Resistance patterns among nosocomial pathogens - Trends over the past few years

Multiple surveillance studies have demonstrated that resistance among prevalent pathogens is increasing at an alarming rate, leading to greater patient morbidity and mortality from nosocomial infections. Among Gram-positive organisms, the most important resistant pathogens are methicillin- (oxacillin-)resistant Staphylococcus aureus, p-lactam-resistant and multidrug-resistant pneumococci, and vancomycin-resistant enterococci. Important causes of Gram-negative resistance include extended-spectrum beta -lactamases (ESBLs) in Klebsiella pneumoniae, Escherichia coli, and Proteus mirabilis, high-level third-generation cephalosporin (Amp C) beta -lactamase resistance among Enterobacter species and Citrobacter freundii, and multidrug-resistance genes observed in Pseudomonas aeruginosa, Acinetobacter, and Stenotrophomonas maltophilia.
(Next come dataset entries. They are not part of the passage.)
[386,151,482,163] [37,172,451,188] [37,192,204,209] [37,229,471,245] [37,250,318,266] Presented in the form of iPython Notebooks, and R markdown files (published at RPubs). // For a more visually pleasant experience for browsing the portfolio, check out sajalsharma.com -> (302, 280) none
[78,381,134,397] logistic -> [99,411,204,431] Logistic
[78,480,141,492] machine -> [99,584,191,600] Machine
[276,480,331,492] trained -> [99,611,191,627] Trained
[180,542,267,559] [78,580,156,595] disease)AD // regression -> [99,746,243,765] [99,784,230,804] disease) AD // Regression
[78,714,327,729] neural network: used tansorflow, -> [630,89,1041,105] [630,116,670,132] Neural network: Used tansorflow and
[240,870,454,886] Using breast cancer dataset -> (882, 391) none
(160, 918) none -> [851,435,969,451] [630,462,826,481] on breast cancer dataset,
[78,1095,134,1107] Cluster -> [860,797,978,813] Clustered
In selecting an empiric treatment Tor a nosocomial infection, one should consider the prevalent resistance patterns. Antimicrobials used for the treatment of nosocomial infections should be effective against any likely resistant pathogens and should not further promote the development of resistance. Recent data suggest that because of ESBLs and high-level amp C beta -lactamase resistances, use of third-generation cephalosporins may be ineffective in many patients with nosocomial infections. In addition, use of these agents may allow overgrowth of inherently resistant enterococci. The role of fluoroquinolones in the empiric treatment of nosocomial infections is also being limited by new resistance patterns and increasing resistance levels. Available antimicrobials with good activity against many resistant pathogens include the carbapenems, piperacillin/tazobactam, and cefepime, In addition, several new agents with good activity against Gram-positive organisms are in development or have been recently released, Appropriate antimicrobial selection, surveillance systems, and effective infection-control procedures are key partners in limiting antimicrobial-resistant pathogen occurrence and spread.